TMA User reports

(with 135 mg) I had no nausea, although I always vomit with mescaline. Somehow my personality was divided and exposed, and this allowed me to understand my psychic structure more clearly. But maybe others could look in there, too. The psychiatric use of this drug would be interesting to pursue. It is not completely pleasant, maybe because of this personal intimacy.

(with 140 mg) There were not the color changes of mescaline there, but certainly a good humor and an over-appreciation of jokes. The images behind the eyes were remarkable and tied in with the music, and I became annoyed at other people’s conversations that got in the way. I was out of it in eight hours. I would equate this to 300 or 350 milligrams of mescaline and I rather think that I would prefer the latter.
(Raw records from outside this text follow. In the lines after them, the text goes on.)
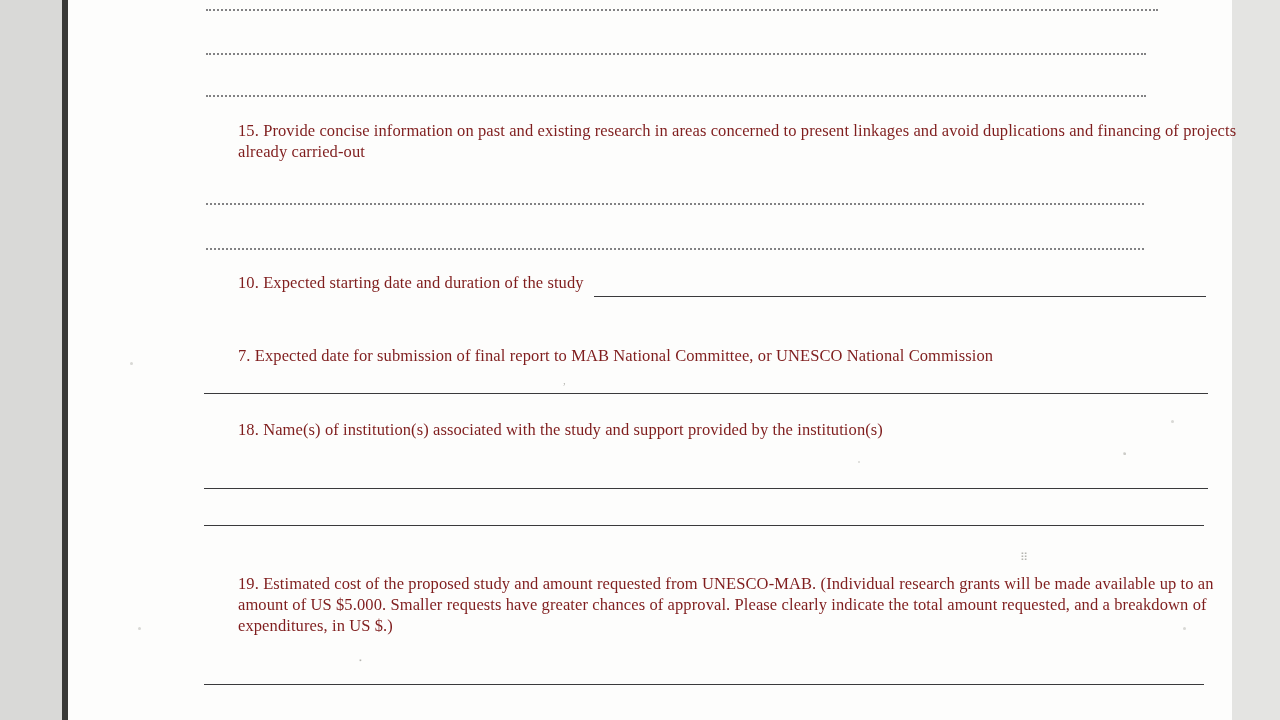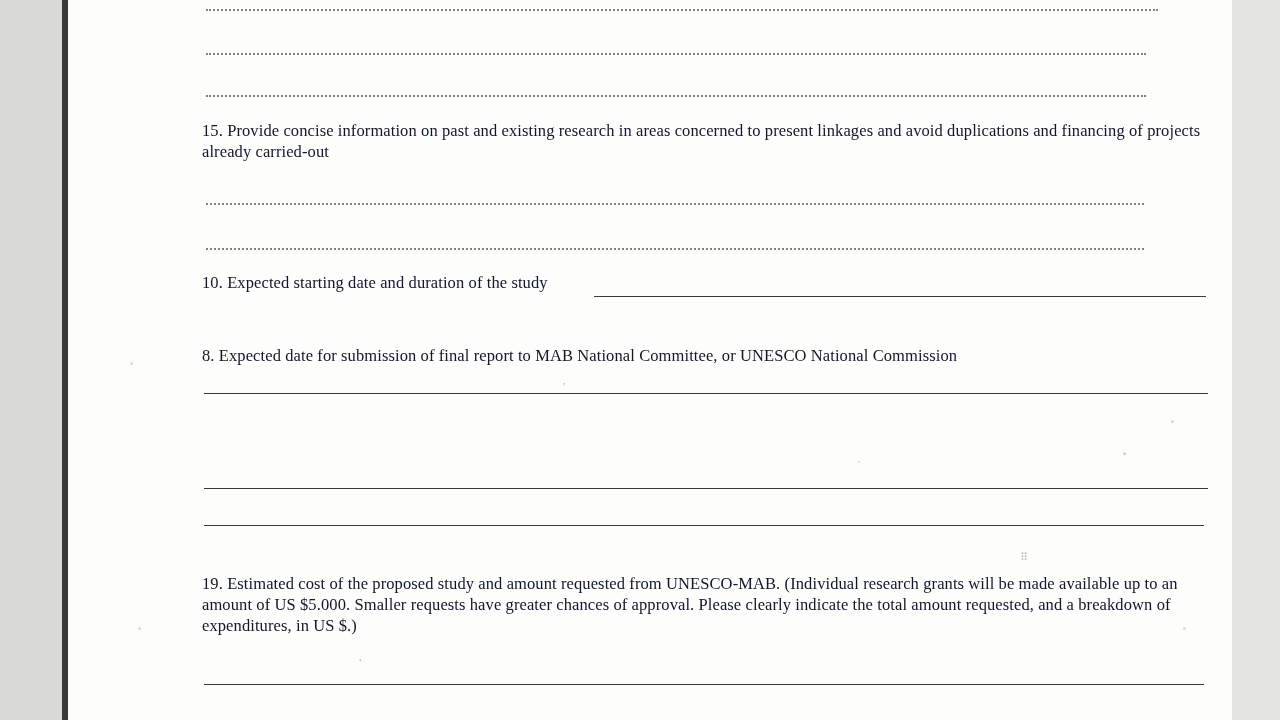"15. Provide concise information on" .q { color: #0f172a -> #7f1d1d; margin-left: none -> 36px }
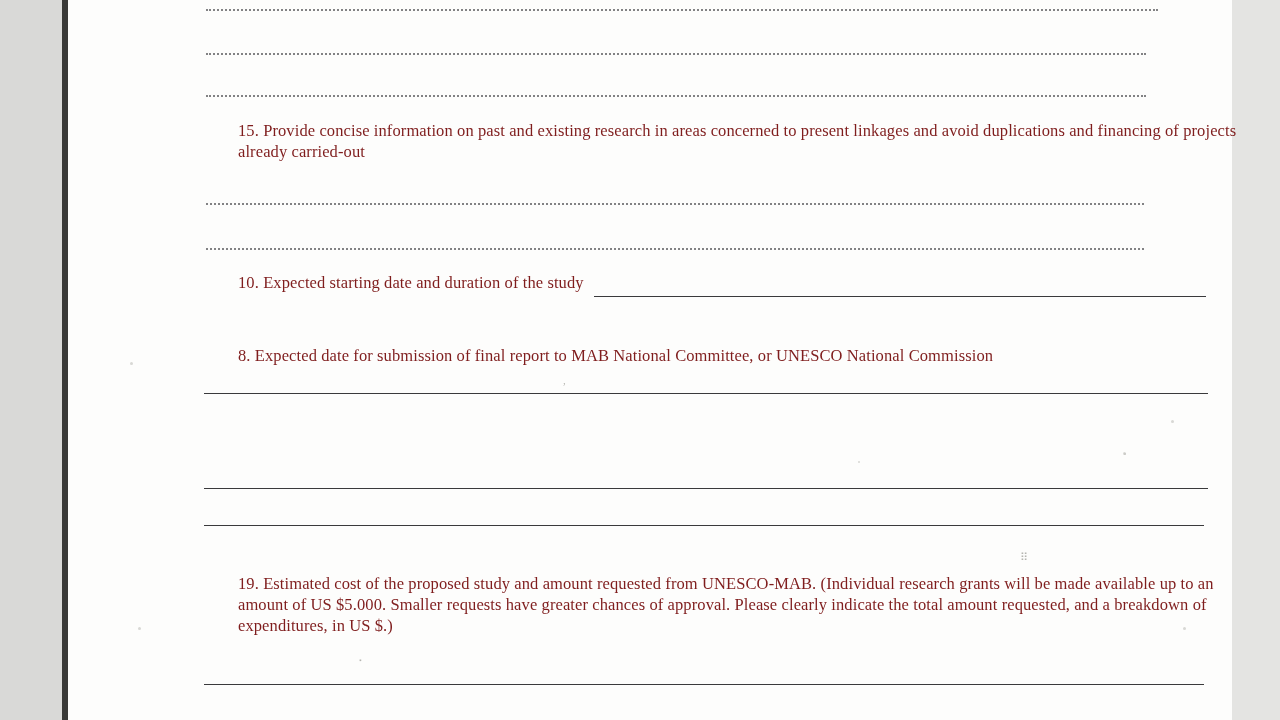"8. Expected date for submission" div.q { text: 8 -> 7 }
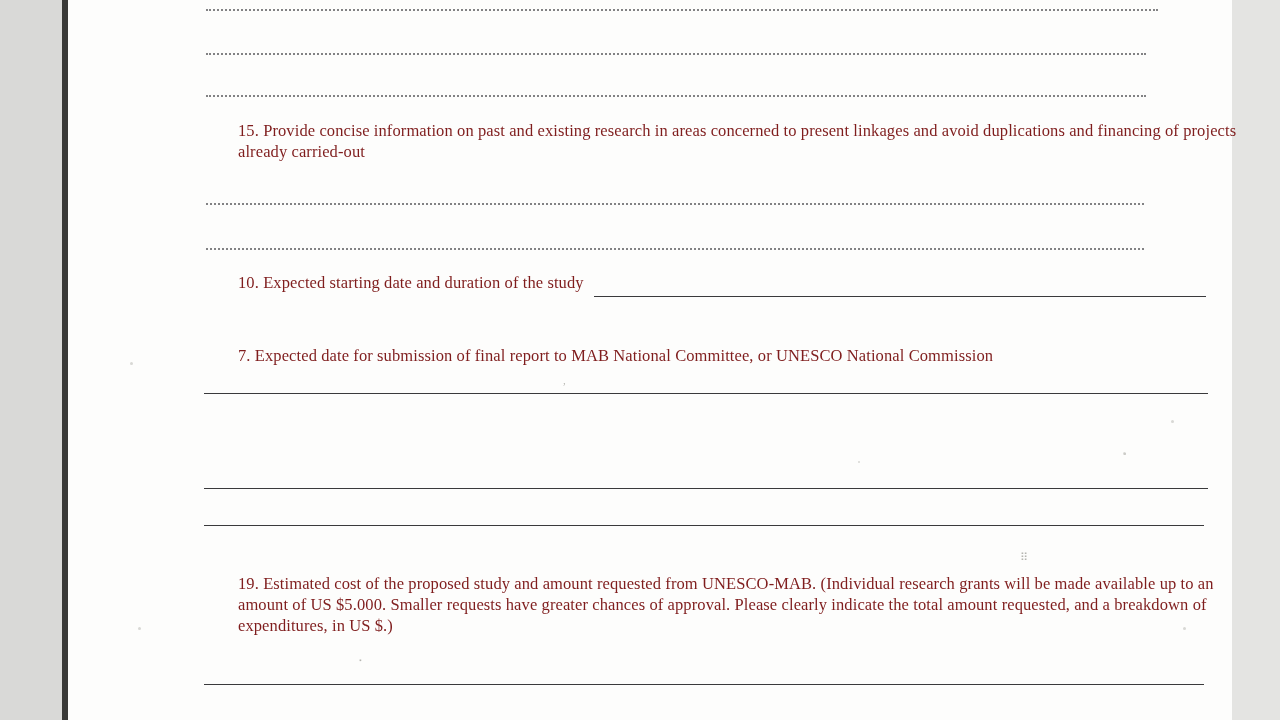"18. Name(s) of institution(s) associated" div.q { html: none -> <div>18. Name(s) of institution(s) associated with the study and support provided by the institution(s)</div> }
(with 225 mg) There was quite a bit of nausea in the first hour. Then I found myself becoming emotionally quite volatile, sometimes gentle and peaceful, sometimes irritable and pugnacious. It was a day to be connected in one way or another with music. I was reading Bernstein’s ‘Joy of Music’ and every phrase was audible to me. On the radio, Rachmaninoff’s 2nd piano concerto on the radio put me in an eyes-closed foetal position and I was totally involved with the structure of the music. I was suspended, inverted, held by fine filigreed strands of the music which had been woven from the arpeggios and knotted with the chords. The commercials that followed were irritating, and the next piece, Slaughter on Fifth Avenue, made me quite violent. I was told that I had a, ‘Don’t cross me if you know what is good for you,’ look to me. I easily crushed a rose, although it had been a thing of beauty.